This panel examines three key issues in the contemporary study of Baha'i history and scripture. The first looks at the issue of the untranslateability of scripture in Islam and discusses the Baha'i departure from this norm. The author examines early Baha'i translations of Baha'i scripture and argues for a distinctive Baha'i view that meaning can be separated from form. The second paper also examines issues related to scripture, language and form, looking in particular at the ways characteristic prayers are structured. The author contrasts this stucture with Islamic and Christian prayers. The third paper takes up an important issue in Baha'i history and scripture, racial harmony, and discusses the important roles played by Black Baha'is in this faith's earliest historical moments.
The writings of Bahá’u’lláh (d. 1892) open many new vistas for students of religion. Scholars have observed that a phenomenon common to the world’s religions is the dogma that scripture cannot be translated from its original language, which alone, it has been believed, carries the exact meaning and sound of the sacred. This paper will explicate how Bahá’u’lláh challenged and ultimately rejected both the notion that scripture cannot be translated and the belief that knowledge of a particular language is a prerequisite of true faith. Special attention will be given to the history of the earliest attempts to translate the central book of the Bahá’í canon, Bahá’u’lláh’s Kitáb-i-Aqdas, from its original Arabic into Persian, Russian, and English, foreshadowing thereby its official translation into nearly forty languages, to date.

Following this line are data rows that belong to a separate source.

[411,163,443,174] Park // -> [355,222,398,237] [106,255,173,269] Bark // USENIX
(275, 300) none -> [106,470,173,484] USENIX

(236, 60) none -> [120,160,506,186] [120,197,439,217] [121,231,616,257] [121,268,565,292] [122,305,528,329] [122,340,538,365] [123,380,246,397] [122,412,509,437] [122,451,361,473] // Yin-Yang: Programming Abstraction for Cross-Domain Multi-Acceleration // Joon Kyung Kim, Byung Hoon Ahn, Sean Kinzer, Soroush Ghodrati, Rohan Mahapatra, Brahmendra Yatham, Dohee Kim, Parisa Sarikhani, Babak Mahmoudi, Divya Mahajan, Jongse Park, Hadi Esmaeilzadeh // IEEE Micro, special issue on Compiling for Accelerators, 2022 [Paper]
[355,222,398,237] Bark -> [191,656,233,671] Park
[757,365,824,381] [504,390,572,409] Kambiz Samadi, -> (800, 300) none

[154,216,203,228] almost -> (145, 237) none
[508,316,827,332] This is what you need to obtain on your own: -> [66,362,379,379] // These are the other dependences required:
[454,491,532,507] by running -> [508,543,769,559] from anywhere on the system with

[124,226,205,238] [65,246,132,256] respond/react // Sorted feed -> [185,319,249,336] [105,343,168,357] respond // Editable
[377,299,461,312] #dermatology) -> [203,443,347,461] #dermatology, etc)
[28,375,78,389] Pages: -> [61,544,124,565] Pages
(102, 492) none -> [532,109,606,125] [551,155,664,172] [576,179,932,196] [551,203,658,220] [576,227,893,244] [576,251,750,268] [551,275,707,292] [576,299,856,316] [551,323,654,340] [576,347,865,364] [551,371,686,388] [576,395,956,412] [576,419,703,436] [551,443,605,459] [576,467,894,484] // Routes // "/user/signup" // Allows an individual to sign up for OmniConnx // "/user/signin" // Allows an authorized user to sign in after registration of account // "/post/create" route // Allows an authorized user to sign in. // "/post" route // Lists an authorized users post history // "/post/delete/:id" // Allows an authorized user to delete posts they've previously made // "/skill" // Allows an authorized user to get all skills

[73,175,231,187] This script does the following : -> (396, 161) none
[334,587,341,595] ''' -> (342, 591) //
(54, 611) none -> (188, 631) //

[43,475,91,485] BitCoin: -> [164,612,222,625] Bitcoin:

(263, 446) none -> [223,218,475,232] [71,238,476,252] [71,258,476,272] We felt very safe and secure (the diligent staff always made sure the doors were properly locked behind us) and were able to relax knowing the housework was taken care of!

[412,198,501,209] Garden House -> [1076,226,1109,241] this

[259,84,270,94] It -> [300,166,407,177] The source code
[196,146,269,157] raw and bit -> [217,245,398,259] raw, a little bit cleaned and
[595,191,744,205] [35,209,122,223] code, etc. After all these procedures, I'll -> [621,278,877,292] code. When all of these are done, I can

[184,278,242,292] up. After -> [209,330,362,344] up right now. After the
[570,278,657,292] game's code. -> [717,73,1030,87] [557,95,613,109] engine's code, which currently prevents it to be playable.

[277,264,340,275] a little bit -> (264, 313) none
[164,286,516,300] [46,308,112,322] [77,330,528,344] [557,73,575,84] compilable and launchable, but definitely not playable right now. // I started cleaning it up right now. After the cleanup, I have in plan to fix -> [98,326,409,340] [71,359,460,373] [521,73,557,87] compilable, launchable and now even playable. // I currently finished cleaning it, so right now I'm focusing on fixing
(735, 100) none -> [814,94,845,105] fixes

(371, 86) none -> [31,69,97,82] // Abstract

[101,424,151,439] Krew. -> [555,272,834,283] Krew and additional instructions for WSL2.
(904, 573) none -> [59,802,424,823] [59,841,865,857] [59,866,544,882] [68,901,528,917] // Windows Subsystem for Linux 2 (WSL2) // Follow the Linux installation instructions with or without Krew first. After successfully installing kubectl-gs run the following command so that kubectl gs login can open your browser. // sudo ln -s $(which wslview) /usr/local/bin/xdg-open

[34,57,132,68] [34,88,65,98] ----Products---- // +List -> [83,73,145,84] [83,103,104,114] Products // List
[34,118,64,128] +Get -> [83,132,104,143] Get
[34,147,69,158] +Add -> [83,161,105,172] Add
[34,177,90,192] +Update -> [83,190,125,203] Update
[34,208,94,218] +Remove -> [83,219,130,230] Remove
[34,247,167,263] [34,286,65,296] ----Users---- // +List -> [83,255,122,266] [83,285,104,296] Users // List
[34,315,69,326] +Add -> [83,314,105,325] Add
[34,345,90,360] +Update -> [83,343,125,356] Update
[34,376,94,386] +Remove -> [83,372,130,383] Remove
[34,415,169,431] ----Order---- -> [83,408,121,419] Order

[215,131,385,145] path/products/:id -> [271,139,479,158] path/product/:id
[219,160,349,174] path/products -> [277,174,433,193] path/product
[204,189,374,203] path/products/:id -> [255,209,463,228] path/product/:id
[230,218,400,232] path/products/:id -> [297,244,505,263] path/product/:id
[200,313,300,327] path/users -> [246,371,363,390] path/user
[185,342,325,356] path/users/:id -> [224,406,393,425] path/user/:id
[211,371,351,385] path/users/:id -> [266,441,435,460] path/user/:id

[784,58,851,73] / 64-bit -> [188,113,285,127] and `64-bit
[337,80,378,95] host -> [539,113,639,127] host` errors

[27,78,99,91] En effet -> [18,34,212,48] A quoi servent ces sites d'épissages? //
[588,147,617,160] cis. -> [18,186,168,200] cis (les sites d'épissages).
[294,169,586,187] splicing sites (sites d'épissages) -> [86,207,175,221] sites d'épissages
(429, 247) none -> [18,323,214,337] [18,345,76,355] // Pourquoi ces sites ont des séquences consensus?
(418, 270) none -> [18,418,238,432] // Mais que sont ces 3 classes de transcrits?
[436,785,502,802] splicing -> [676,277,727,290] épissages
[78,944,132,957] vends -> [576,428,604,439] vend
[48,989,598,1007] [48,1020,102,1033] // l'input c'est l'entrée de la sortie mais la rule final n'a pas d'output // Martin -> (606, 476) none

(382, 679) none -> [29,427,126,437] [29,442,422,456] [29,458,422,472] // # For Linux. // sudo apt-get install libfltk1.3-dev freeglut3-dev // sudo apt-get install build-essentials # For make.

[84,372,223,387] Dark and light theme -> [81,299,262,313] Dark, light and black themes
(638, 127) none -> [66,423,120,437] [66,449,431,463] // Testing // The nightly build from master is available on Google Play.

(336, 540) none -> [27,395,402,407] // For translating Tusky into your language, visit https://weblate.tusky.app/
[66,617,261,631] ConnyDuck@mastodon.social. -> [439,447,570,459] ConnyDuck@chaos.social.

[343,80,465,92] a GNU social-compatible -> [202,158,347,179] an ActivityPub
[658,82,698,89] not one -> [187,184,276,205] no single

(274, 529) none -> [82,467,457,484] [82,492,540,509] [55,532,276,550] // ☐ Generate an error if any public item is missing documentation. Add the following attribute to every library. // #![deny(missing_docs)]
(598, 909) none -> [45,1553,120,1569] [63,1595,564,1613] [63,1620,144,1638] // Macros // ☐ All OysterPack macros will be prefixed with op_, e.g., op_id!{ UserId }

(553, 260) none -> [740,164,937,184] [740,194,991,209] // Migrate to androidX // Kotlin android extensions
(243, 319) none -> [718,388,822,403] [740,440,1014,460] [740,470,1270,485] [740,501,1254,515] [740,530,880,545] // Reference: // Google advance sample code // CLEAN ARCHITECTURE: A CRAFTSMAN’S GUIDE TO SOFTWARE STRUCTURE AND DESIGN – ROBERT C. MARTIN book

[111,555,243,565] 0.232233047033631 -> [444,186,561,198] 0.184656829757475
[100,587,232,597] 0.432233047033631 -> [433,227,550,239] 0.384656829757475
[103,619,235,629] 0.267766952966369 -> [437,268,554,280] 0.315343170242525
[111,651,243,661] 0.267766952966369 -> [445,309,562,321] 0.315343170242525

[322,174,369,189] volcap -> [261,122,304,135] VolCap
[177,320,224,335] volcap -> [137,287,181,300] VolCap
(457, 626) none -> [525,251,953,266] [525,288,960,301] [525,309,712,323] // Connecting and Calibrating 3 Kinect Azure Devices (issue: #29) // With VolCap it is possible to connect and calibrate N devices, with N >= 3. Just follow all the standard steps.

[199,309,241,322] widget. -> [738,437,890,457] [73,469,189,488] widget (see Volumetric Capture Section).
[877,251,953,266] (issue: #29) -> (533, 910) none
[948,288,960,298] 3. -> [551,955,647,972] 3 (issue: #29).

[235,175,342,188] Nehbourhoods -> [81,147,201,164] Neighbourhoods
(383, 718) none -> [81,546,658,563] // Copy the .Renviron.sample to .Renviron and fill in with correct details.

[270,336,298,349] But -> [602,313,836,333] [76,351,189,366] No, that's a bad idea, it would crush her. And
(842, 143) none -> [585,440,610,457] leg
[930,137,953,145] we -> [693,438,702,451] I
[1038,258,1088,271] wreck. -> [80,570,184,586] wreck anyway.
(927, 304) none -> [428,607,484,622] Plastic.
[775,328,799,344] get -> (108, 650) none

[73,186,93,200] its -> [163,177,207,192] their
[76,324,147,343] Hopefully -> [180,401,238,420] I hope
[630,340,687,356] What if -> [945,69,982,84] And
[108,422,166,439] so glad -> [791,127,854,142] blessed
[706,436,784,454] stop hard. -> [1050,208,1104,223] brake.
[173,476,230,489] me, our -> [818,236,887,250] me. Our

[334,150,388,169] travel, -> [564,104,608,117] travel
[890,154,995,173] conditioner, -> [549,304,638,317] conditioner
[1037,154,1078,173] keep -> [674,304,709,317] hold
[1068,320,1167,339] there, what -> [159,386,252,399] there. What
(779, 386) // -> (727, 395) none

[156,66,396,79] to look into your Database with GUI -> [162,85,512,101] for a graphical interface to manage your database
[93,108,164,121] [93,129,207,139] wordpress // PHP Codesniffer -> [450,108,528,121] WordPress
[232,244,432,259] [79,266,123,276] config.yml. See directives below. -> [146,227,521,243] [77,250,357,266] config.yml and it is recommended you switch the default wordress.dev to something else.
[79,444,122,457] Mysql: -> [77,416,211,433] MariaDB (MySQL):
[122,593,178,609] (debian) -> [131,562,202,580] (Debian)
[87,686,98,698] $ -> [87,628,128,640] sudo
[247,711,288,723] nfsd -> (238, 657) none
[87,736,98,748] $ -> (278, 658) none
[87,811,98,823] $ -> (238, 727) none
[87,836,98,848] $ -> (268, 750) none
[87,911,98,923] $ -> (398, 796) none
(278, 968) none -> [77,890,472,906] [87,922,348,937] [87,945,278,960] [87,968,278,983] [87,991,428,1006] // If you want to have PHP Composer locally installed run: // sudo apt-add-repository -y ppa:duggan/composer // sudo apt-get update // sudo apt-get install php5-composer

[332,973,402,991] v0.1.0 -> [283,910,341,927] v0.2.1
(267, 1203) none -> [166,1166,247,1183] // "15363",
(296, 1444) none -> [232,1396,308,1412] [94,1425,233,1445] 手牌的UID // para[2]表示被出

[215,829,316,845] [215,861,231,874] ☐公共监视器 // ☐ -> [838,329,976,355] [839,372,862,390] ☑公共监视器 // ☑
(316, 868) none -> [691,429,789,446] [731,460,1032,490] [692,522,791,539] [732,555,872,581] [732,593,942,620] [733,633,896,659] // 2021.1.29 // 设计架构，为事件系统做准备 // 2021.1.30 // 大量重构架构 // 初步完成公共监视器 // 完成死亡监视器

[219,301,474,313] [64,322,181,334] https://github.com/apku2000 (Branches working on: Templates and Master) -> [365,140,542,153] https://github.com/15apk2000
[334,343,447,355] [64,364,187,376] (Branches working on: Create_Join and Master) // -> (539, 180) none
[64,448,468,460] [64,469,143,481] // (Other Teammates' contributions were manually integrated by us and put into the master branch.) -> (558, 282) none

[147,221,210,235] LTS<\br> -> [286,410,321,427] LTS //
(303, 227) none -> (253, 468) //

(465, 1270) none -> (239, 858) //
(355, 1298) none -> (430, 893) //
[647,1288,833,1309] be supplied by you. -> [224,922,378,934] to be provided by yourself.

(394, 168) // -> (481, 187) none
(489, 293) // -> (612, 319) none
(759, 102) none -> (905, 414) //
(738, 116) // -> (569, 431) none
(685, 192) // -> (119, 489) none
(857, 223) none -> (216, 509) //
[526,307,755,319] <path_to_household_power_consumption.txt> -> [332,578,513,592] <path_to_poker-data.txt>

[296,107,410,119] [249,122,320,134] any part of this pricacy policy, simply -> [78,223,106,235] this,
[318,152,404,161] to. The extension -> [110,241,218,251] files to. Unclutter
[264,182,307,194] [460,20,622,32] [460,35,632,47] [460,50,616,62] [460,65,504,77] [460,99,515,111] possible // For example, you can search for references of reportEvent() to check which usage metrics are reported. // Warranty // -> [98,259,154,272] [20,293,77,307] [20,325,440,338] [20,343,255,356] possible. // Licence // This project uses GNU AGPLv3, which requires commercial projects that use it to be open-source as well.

Analyzing the language of prayer in the compilation *The Prayers and Meditations of Baha'u'llah*, side-by-side in English and the original Arabic/Persian, a common structure is found in which a prayer begins with almost always the same opening praise of God *ṣubḥanika* (Glory be to Thee / Magnified by Thy name / Praised be Thou), followed by affirming the means (e.g., the Manifestation of God, blood of martyers, sighs of true lovers of God) by which one is empowered to make requests of God. Then a request stated and there is an affirmation of God's power to do His will and a listing of some of His names and attributes. The author compares this basic structure to Islamic prayers from different traditions. He then reflects upon what this basic structure may convey about the nature of one's internal life as well as how prayer might become shared in interfaith devotional gatherings.
Abstract
The African Presence at the Genesis of Baha’i History
One of the facts that has been unappreciated and understudied by historians is the presence of Africans at the genesis of Baha’i history. These early black Babis and Baha’is are sometimes mentioned in passing in Baha’i histories. But their lives have not been taken seriously, nor has their influence on Babi and Baha’i history been appreciated. This presentation will focus on two Africans in the household of the Bab who were present from the first days of the Revelation, Haji Mubarak and Fezzeh Khanum. These two servants, who were profoundly important in the lives of the Bab and his wife, Khadijih Bagum, have been largely ignored in Baha’i sacred history. While it is understandable, and even forgivable, that the nineteenth-century Iranian men who were the early chroniclers of Baha’i history would overlook the crucial parts played by women and slaves, it is no longer acceptable for contemporary Baha’i historians to do so. This presentation will attempt to restore them to their rightful place.